Growing Opposition to Charter Schools
Across the U.S., state and local tax revenues are down. This fiscal trend is hammering traditional public schools. Just ask students and their teachers coping with layoffs and larger classroom enrollment in Sacramento and statewide. A decidedly different picture prevails for tuition-free public charter schools. They operate with a contract (charter) from a public entity. Stephanie Grisham, with Larson Communications, is a spokesperson for the National Alliance for Public Charter Schools (NAPCS), a non-profit advocacy group based in Washington, DC. Public charter school operators range from charter management organizations, such as Aspire, KIPP, and Rocketship, to education management organizations like the for-profit Academica and Mosaica.
Last but not least are the freestanding independent public charter schools, or “mom and pops.” According to the Alliance, over 2 million students were enrolled in about 5,600 public charter schools in the U.S. in 2011, representing a 13 percent year-over-year increase. In 2010, California led the nation in public charter schools with 983, serving over 412,000 students (7 percent of the overall enrollment of 6 million pupils statewide).
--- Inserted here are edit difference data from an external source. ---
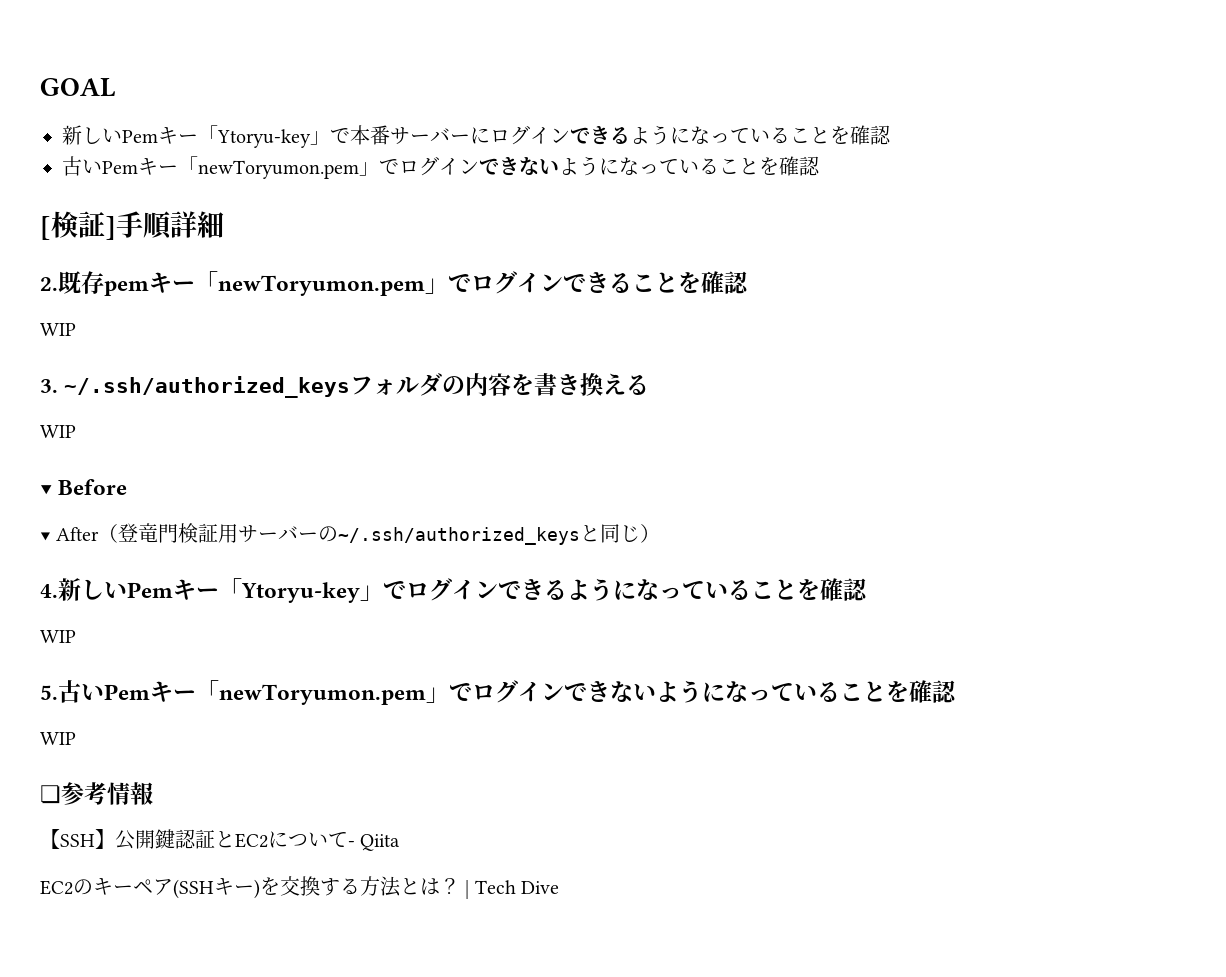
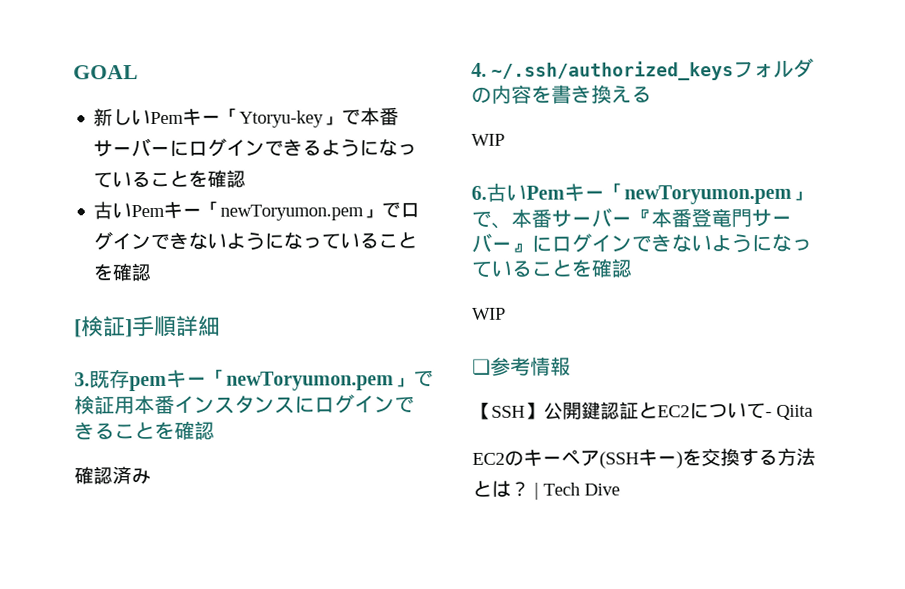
[40,277,58,291] 2. -> [74,372,90,387] 3.
(471, 283) none -> [74,394,315,415] 検証用本番インスタンスに
[40,323,76,336] [40,379,58,393] WIP // 3. -> [74,466,151,485] [471,62,487,77] 確認済み // 4.
[40,479,128,495] [40,523,661,545] [40,578,868,603] [40,630,76,643] [40,680,472,705] ▼ Before // ▼ After（登竜門検証用サーバーの~/.ssh/authorized_keysと同じ） // 4.新しいPemキー「Ytoryu-key」でログインできるようになっていることを確認 // WIP // 5.古いPemキー「newToryumon.pem」で -> [471,182,812,205] [471,207,792,229] [471,232,552,253] 6.古いPemキー「newToryumon.pem」で、本番サーバー『本番登竜門サーバー』に

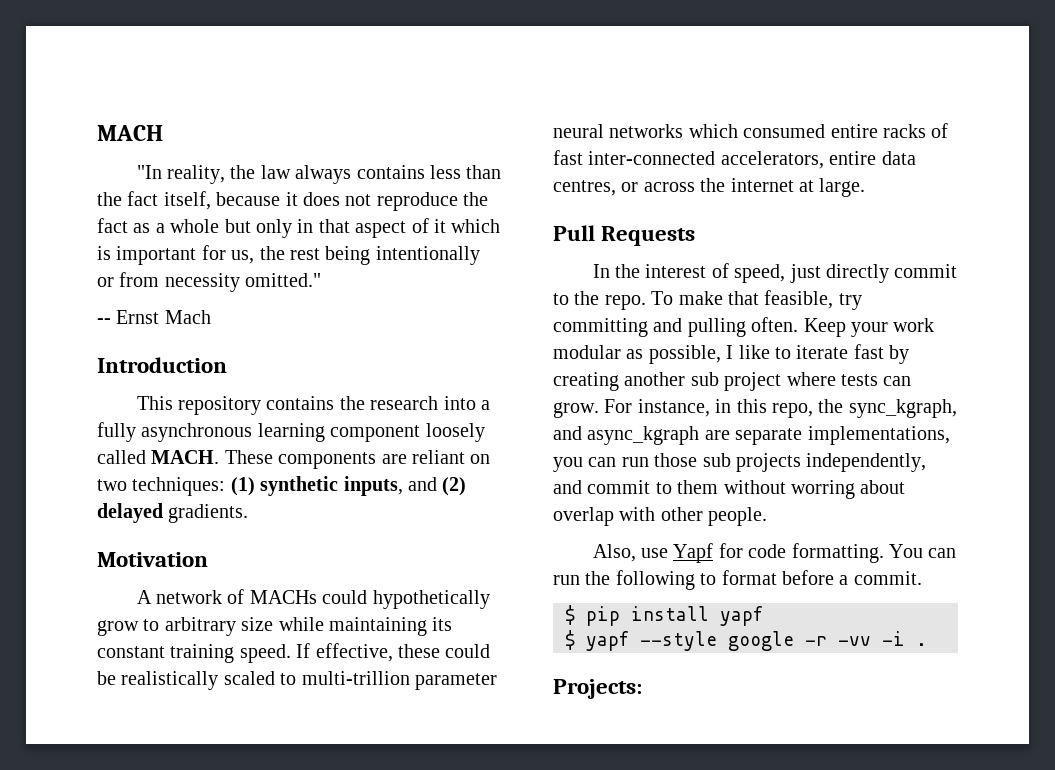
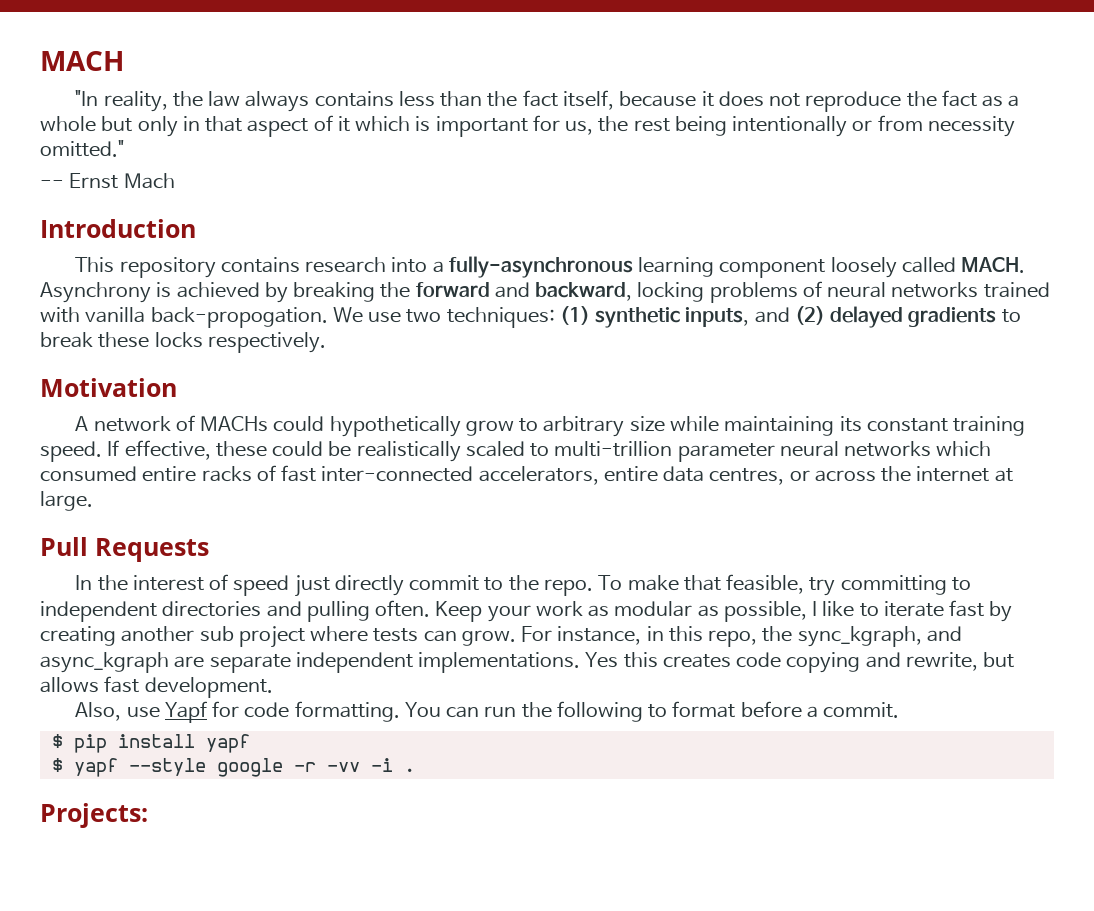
[339,396,365,410] the -> (300, 265) none
[97,422,253,442] fully asynchronous -> [448,256,633,278] fully-asynchronous
[224,450,491,469] These components are reliant on -> [40,281,1050,303] [40,307,402,328] Asynchrony is achieved by breaking the forward and backward, locking problems of neural networks trained with vanilla back-propogation. We use
[168,504,249,523] gradients. -> [908,307,1021,327] [40,332,326,353] gradients to break these locks respectively.
[734,264,786,283] speed, -> [233,575,290,596] speed
(648, 327) none -> [951,577,971,591] [40,601,262,622] to independent directories
(935, 325) none -> [588,605,610,617] as
[807,426,950,445] [553,453,927,472] [553,480,906,499] [553,507,768,526] implementations, you can run those sub projects independently, and commit to them without worring about overlap with other people. -> [295,652,1015,673] [40,676,273,698] independent implementations. Yes this creates code copying and rewrite, but allows fast development.

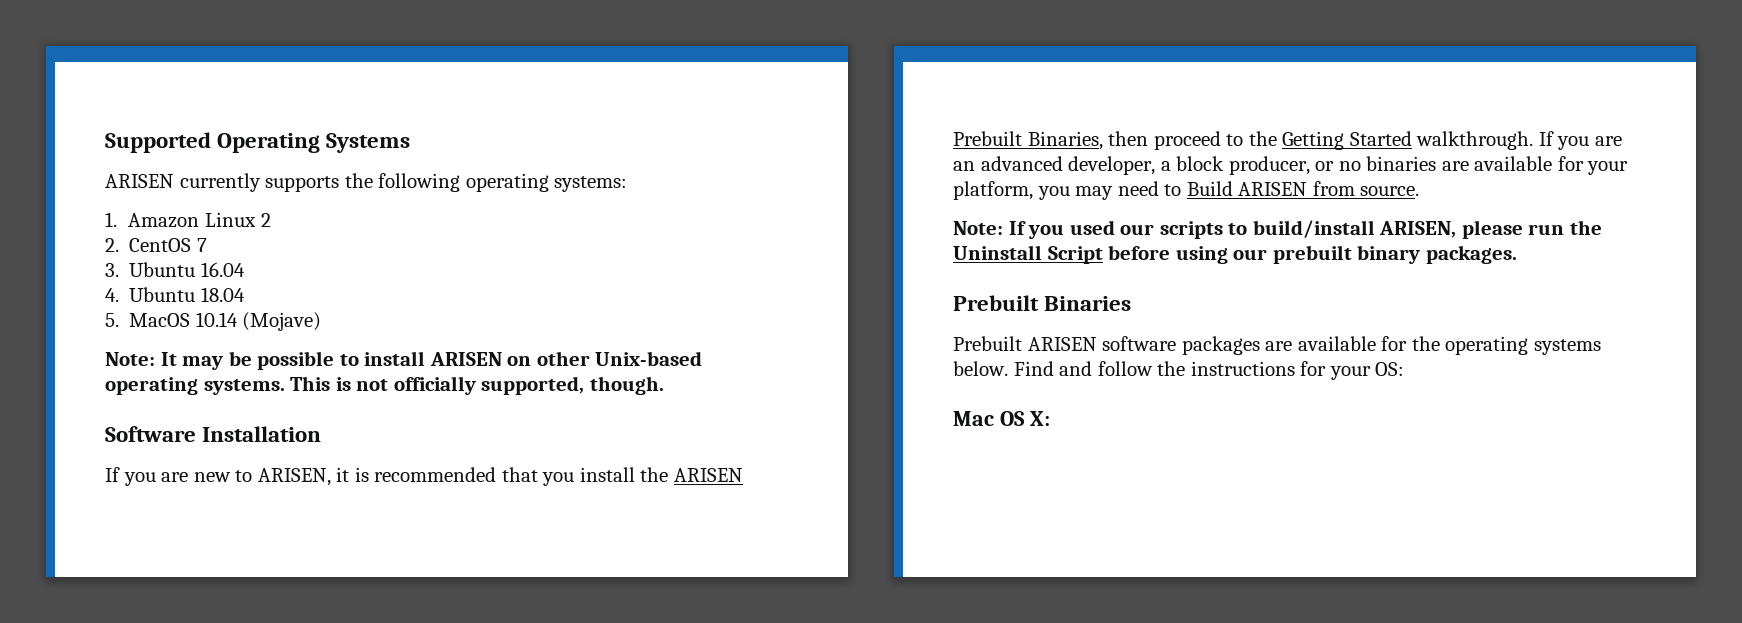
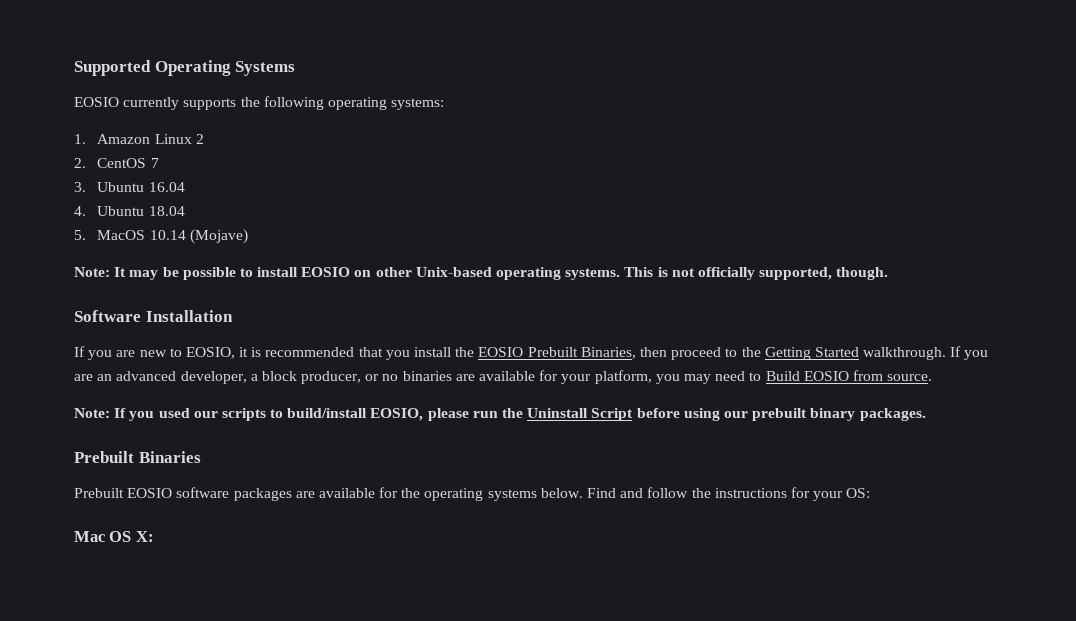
[105,174,174,188] ARISEN -> [74,97,119,107] EOSIO
[429,352,502,366] ARISEN -> [301,267,351,277] EOSIO
[257,468,331,486] ARISEN, -> [185,347,235,359] EOSIO,
[673,468,743,482] ARISEN -> [478,347,524,357] EOSIO
[1238,182,1308,196] ARISEN -> [803,371,849,381] EOSIO
[1379,221,1457,238] ARISEN, -> [370,408,424,421] EOSIO,
[1027,337,1097,351] ARISEN -> [127,488,173,498] EOSIO

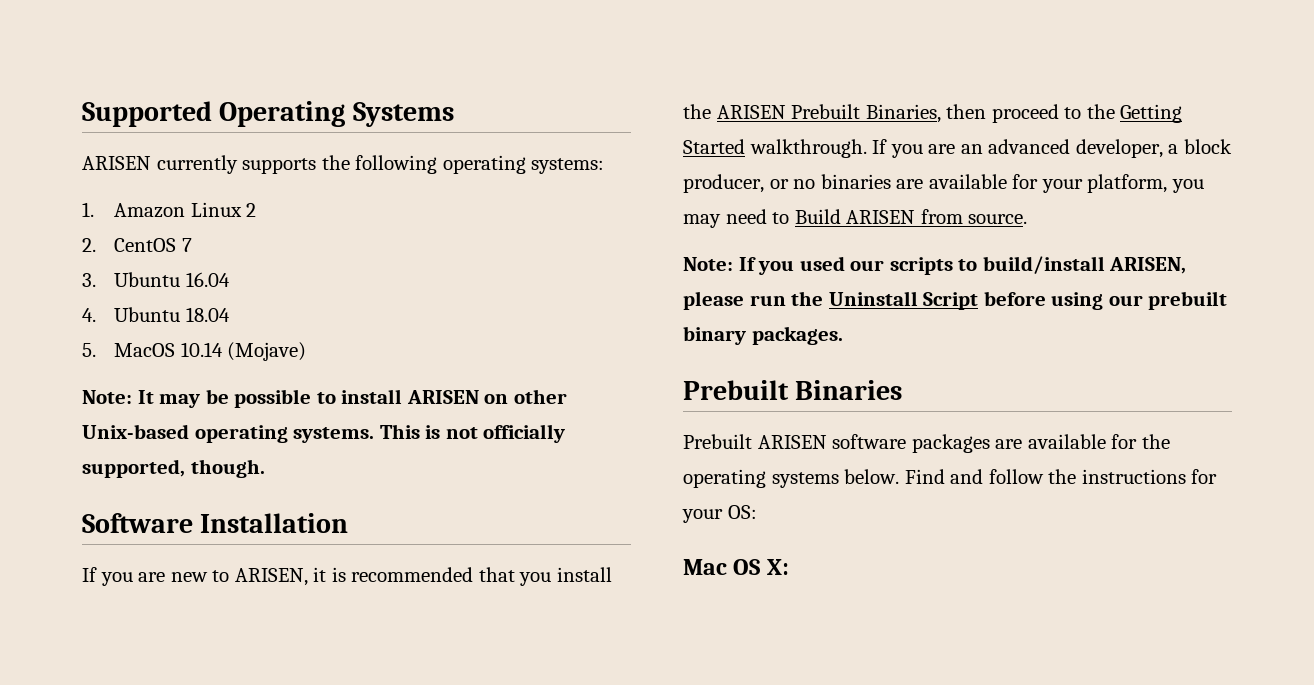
[74,97,119,107] EOSIO -> [82,156,151,170] ARISEN
[301,267,351,277] EOSIO -> [406,390,479,404] ARISEN
[185,347,235,359] EOSIO, -> [234,568,308,586] ARISEN,
[478,347,524,357] EOSIO -> [716,105,786,119] ARISEN
[803,371,849,381] EOSIO -> [846,210,916,224] ARISEN
[370,408,424,421] EOSIO, -> [1109,257,1187,274] ARISEN,
[127,488,173,498] EOSIO -> [757,435,827,449] ARISEN

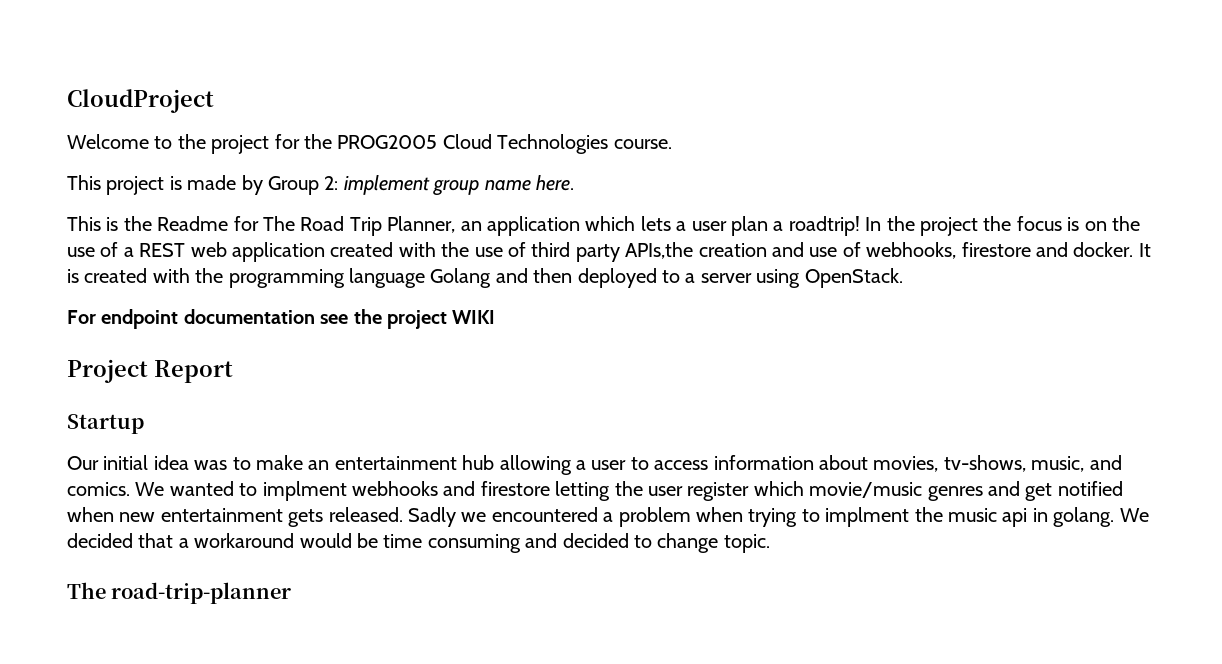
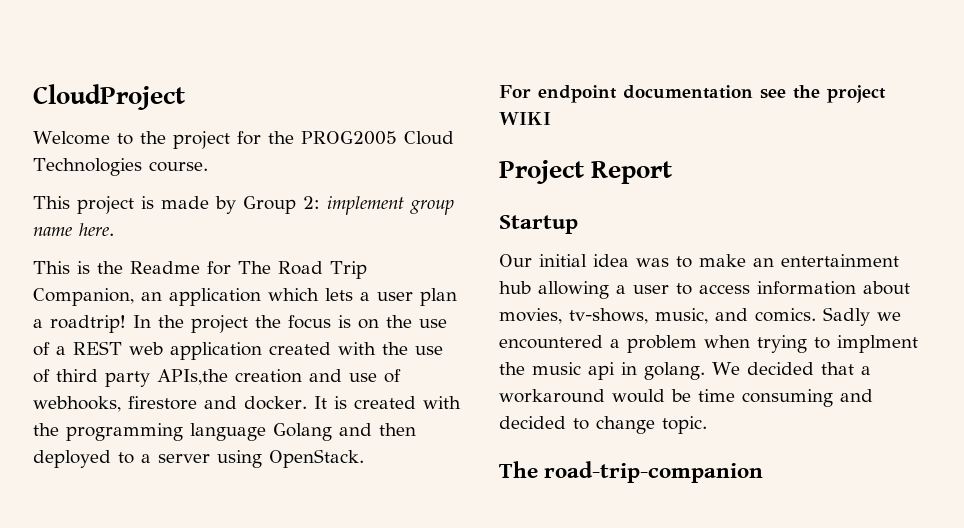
[387,216,456,233] Planner, -> [33,288,134,306] Companion,
[135,481,1123,501] [67,507,403,527] We wanted to implment webhooks and firestore letting the user register which movie/music genres and get notified when new entertainment gets released. -> (816, 315) none
[111,582,292,604] road-trip-planner -> [544,461,764,483] road-trip-companion

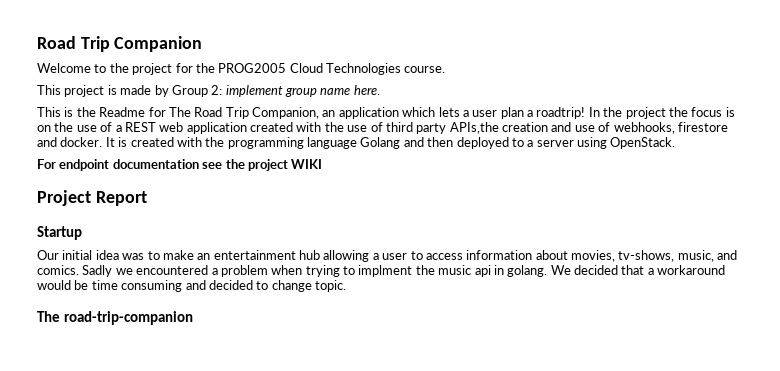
[33,84,185,110] CloudProject -> [37,36,203,52] Road Trip Companion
The next 4 states—in order of total public charter schools—are Arizona, 524; Florida, 520; Ohio, 360; and Texas, 284.
According to Grisham, NAPCS compiled the 2010 figures from state education departments and state charter school groups. Asked why California has the most public charter schools, Grisham noted its 1992 law establishing public charter schools with 31 in 1993, the biggest state populace nationwide and a “great” California Charter Schools Association (a private firm). “CCSA actively advocates for the promotion and access of public charter schools, academic achievement, and increased accountability,” according to its website. The CCSA focuses in part on state governance bills and policies under the Capitol dome in Sacramento. The CCSA seeks to increase funding for charter schools at the state and local level, which includes revenues produced by parcel taxes—according to Vicky Waters, CCSA director of media relations.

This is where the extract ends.